**WHAT YOU WILL DO**. Every entry here should be copied exactly.

(RECORD SET begins)

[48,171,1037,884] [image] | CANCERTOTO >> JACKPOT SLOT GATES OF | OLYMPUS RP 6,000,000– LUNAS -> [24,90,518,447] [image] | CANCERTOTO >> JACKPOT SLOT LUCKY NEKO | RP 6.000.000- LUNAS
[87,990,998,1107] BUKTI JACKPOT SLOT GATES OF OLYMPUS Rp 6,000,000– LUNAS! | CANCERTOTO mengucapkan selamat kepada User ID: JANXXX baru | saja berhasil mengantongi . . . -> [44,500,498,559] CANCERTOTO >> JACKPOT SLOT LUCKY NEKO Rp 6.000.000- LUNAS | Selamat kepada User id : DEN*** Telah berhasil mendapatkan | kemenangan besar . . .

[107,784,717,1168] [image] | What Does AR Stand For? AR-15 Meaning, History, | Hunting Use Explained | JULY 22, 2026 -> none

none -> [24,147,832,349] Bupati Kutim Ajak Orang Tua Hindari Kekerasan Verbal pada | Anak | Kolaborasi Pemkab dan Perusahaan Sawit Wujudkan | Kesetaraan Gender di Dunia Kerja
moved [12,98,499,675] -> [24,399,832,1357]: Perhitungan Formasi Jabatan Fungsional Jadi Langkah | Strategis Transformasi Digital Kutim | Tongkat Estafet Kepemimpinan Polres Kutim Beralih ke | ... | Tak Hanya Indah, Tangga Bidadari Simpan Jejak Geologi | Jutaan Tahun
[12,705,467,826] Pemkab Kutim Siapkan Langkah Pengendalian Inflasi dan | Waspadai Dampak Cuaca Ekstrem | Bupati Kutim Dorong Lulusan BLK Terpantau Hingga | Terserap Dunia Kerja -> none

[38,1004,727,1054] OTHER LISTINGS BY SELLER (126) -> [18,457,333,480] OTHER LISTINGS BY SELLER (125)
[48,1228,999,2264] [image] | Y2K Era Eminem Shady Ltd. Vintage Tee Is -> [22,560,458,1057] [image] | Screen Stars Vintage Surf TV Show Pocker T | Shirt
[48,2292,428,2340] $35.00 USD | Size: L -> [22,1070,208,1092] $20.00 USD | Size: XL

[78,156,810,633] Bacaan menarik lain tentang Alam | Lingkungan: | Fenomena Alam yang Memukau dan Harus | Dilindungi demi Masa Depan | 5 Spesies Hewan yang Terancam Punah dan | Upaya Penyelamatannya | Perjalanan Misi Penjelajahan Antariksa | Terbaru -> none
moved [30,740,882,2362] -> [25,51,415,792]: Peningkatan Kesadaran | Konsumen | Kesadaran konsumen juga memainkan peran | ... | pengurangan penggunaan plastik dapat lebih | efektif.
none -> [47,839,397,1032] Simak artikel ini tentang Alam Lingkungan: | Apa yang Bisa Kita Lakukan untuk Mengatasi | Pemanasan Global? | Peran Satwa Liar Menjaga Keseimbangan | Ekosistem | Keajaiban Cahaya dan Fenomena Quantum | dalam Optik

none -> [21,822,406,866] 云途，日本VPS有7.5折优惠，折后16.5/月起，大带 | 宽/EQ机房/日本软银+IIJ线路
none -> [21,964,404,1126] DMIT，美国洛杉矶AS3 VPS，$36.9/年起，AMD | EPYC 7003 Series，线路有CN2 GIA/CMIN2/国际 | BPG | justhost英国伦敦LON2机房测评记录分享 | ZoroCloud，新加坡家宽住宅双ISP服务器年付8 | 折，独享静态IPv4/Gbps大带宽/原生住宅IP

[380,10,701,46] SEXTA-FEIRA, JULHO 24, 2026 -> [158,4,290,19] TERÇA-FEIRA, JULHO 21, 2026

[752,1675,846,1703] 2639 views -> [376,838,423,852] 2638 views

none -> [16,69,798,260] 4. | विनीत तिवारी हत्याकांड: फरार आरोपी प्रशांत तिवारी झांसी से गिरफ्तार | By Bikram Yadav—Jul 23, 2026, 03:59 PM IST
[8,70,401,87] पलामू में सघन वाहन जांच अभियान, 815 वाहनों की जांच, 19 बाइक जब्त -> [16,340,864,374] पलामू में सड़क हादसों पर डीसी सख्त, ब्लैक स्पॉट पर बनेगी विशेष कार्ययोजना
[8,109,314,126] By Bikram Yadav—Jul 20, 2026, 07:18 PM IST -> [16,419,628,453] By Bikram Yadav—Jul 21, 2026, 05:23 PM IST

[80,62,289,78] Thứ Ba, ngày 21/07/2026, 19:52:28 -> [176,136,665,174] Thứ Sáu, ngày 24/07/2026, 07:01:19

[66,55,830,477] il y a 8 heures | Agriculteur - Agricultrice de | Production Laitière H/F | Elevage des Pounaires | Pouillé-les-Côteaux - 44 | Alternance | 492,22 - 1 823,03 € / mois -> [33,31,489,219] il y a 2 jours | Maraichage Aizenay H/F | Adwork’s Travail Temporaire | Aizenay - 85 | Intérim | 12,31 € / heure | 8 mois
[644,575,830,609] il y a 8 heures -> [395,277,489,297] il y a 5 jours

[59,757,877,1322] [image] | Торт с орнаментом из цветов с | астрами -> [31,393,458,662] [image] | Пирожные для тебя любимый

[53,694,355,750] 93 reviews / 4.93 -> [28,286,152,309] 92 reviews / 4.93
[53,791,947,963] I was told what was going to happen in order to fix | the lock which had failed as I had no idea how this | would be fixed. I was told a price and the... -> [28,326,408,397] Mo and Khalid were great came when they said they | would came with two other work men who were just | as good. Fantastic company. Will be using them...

(RECORD SET ends)

**EXERCISE RESPONSE**.
[48,171,1037,884] [image] | CANCERTOTO >> JACKPOT SLOT GATES OF | OLYMPUS RP 6,000,000– LUNAS -> [24,90,518,447] [image] | CANCERTOTO >> JACKPOT SLOT LUCKY NEKO | RP 6.000.000- LUNAS
[87,990,998,1107] BUKTI JACKPOT SLOT GATES OF OLYMPUS Rp 6,000,000– LUNAS! | CANCERTOTO mengucapkan selamat kepada User ID: JANXXX baru | saja berhasil mengantongi . . . -> [44,500,498,559] CANCERTOTO >> JACKPOT SLOT LUCKY NEKO Rp 6.000.000- LUNAS | Selamat kepada User id : DEN*** Telah berhasil mendapatkan | kemenangan besar . . .

[107,784,717,1168] [image] | What Does AR Stand For? AR-15 Meaning, History, | Hunting Use Explained | JULY 22, 2026 -> none

none -> [24,147,832,349] Bupati Kutim Ajak Orang Tua Hindari Kekerasan Verbal pada | Anak | Kolaborasi Pemkab dan Perusahaan Sawit Wujudkan | Kesetaraan Gender di Dunia Kerja
moved [12,98,499,675] -> [24,399,832,1357]: Perhitungan Formasi Jabatan Fungsional Jadi Langkah | Strategis Transformasi Digital Kutim | Tongkat Estafet Kepemimpinan Polres Kutim Beralih ke | ... | Tak Hanya Indah, Tangga Bidadari Simpan Jejak Geologi | Jutaan Tahun
[12,705,467,826] Pemkab Kutim Siapkan Langkah Pengendalian Inflasi dan | Waspadai Dampak Cuaca Ekstrem | Bupati Kutim Dorong Lulusan BLK Terpantau Hingga | Terserap Dunia Kerja -> none

[38,1004,727,1054] OTHER LISTINGS BY SELLER (126) -> [18,457,333,480] OTHER LISTINGS BY SELLER (125)
[48,1228,999,2264] [image] | Y2K Era Eminem Shady Ltd. Vintage Tee Is -> [22,560,458,1057] [image] | Screen Stars Vintage Surf TV Show Pocker T | Shirt
[48,2292,428,2340] $35.00 USD | Size: L -> [22,1070,208,1092] $20.00 USD | Size: XL

[78,156,810,633] Bacaan menarik lain tentang Alam | Lingkungan: | Fenomena Alam yang Memukau dan Harus | Dilindungi demi Masa Depan | 5 Spesies Hewan yang Terancam Punah dan | Upaya Penyelamatannya | Perjalanan Misi Penjelajahan Antariksa | Terbaru -> none
moved [30,740,882,2362] -> [25,51,415,792]: Peningkatan Kesadaran | Konsumen | Kesadaran konsumen juga memainkan peran | ... | pengurangan penggunaan plastik dapat lebih | efektif.
none -> [47,839,397,1032] Simak artikel ini tentang Alam Lingkungan: | Apa yang Bisa Kita Lakukan untuk Mengatasi | Pemanasan Global? | Peran Satwa Liar Menjaga Keseimbangan | Ekosistem | Keajaiban Cahaya dan Fenomena Quantum | dalam Optik

none -> [21,822,406,866] 云途，日本VPS有7.5折优惠，折后16.5/月起，大带 | 宽/EQ机房/日本软银+IIJ线路
none -> [21,964,404,1126] DMIT，美国洛杉矶AS3 VPS，$36.9/年起，AMD | EPYC 7003 Series，线路有CN2 GIA/CMIN2/国际 | BPG | justhost英国伦敦LON2机房测评记录分享 | ZoroCloud，新加坡家宽住宅双ISP服务器年付8 | 折，独享静态IPv4/Gbps大带宽/原生住宅IP

[380,10,701,46] SEXTA-FEIRA, JULHO 24, 2026 -> [158,4,290,19] TERÇA-FEIRA, JULHO 21, 2026

[752,1675,846,1703] 2639 views -> [376,838,423,852] 2638 views

none -> [16,69,798,260] 4. | विनीत तिवारी हत्याकांड: फरार आरोपी प्रशांत तिवारी झांसी से गिरफ्तार | By Bikram Yadav—Jul 23, 2026, 03:59 PM IST
[8,70,401,87] पलामू में सघन वाहन जांच अभियान, 815 वाहनों की जांच, 19 बाइक जब्त -> [16,340,864,374] पलामू में सड़क हादसों पर डीसी सख्त, ब्लैक स्पॉट पर बनेगी विशेष कार्ययोजना
[8,109,314,126] By Bikram Yadav—Jul 20, 2026, 07:18 PM IST -> [16,419,628,453] By Bikram Yadav—Jul 21, 2026, 05:23 PM IST

[80,62,289,78] Thứ Ba, ngày 21/07/2026, 19:52:28 -> [176,136,665,174] Thứ Sáu, ngày 24/07/2026, 07:01:19

[66,55,830,477] il y a 8 heures | Agriculteur - Agricultrice de | Production Laitière H/F | Elevage des Pounaires | Pouillé-les-Côteaux - 44 | Alternance | 492,22 - 1 823,03 € / mois -> [33,31,489,219] il y a 2 jours | Maraichage Aizenay H/F | Adwork’s Travail Temporaire | Aizenay - 85 | Intérim | 12,31 € / heure | 8 mois
[644,575,830,609] il y a 8 heures -> [395,277,489,297] il y a 5 jours

[59,757,877,1322] [image] | Торт с орнаментом из цветов с | астрами -> [31,393,458,662] [image] | Пирожные для тебя любимый

[53,694,355,750] 93 reviews / 4.93 -> [28,286,152,309] 92 reviews / 4.93
[53,791,947,963] I was told what was going to happen in order to fix | the lock which had failed as I had no idea how this | would be fixed. I was told a price and the... -> [28,326,408,397] Mo and Khalid were great came when they said they | would came with two other work men who were just | as good. Fantastic company. Will be using them...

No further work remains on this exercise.